═══ SUPPLIED DATA ═══

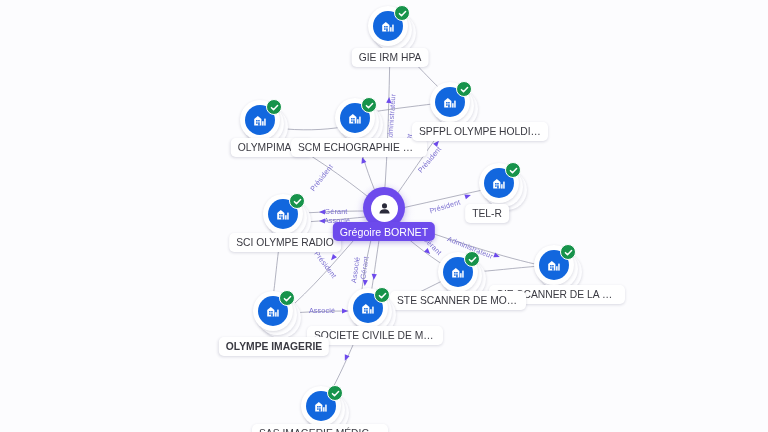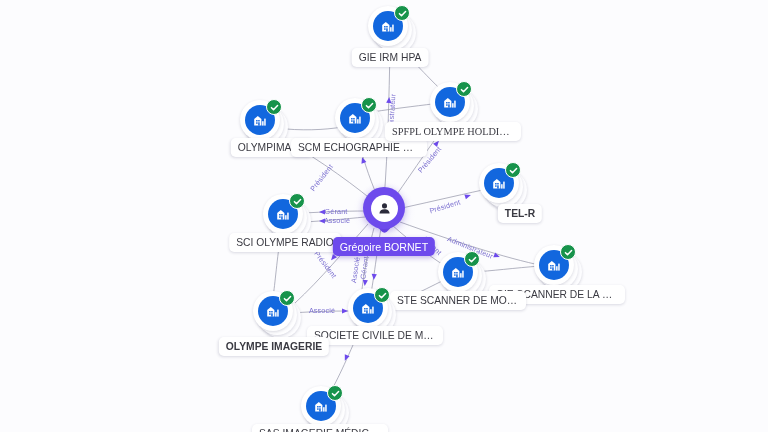--- a/index.html
+++ b/index.html
@@ -282,7 +282,7 @@
           </div>
         </div>
       </div>
-      <div class="node-label" style="left: 453px; top: 122px; font-family: Liberation Serif, serif;">SPFPL OLYMPE HOLDING</div>
+      <div class="node-label" style="left: 480px; top: 122px;">SPFPL OLYMPE HOLDING</div>
       <div class="node" style="left: 501px; top: 185px;">
         <div class="comp-stack">
           <div class="card c3"></div>

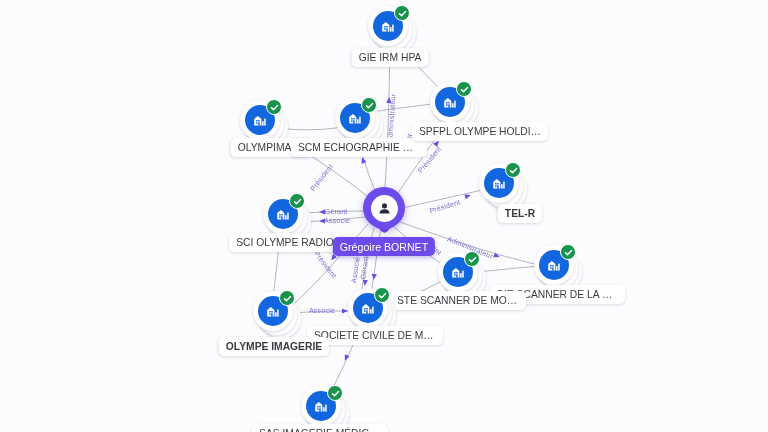--- a/index.html
+++ b/index.html
@@ -307,7 +307,7 @@
           </div>
         </div>
       </div>
-      <div class="node-label" style="left: 520px; top: 204px; font-weight: bold;">TEL-R</div>
+      <div class="node-label" style="left: 487px; top: 204px;">TEL-R</div>
       <div class="node" style="left: 285px; top: 216px;">
         <div class="comp-stack">
           <div class="card c3"></div>

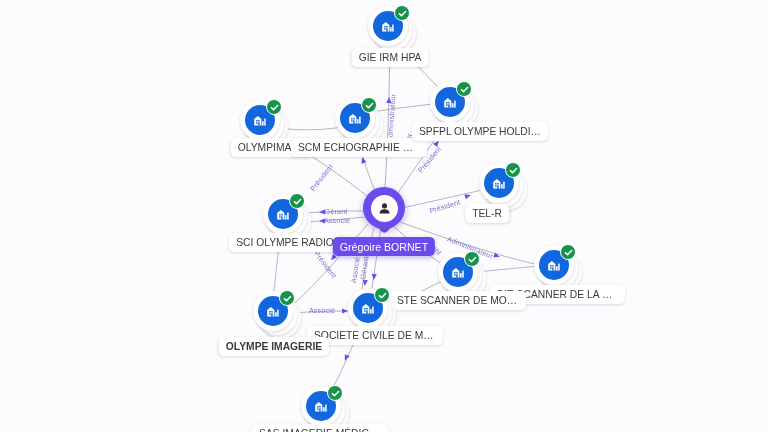--- a/index.html
+++ b/index.html
@@ -471,7 +471,7 @@
           </div>
         </div>
       </div>
-      <div class="node-label person" style="left: 384px; top: 237px;">Grégoire BORNET</div>
+      <div class="node-label person" style="left: 384px; top: 222px;">Grégoire BORNET</div>
     </div>
 
 </div>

═══

Find the number of lines in the data above that contain "SPFPL". Please give that number alone.

# EXERCISE OUTPUT
2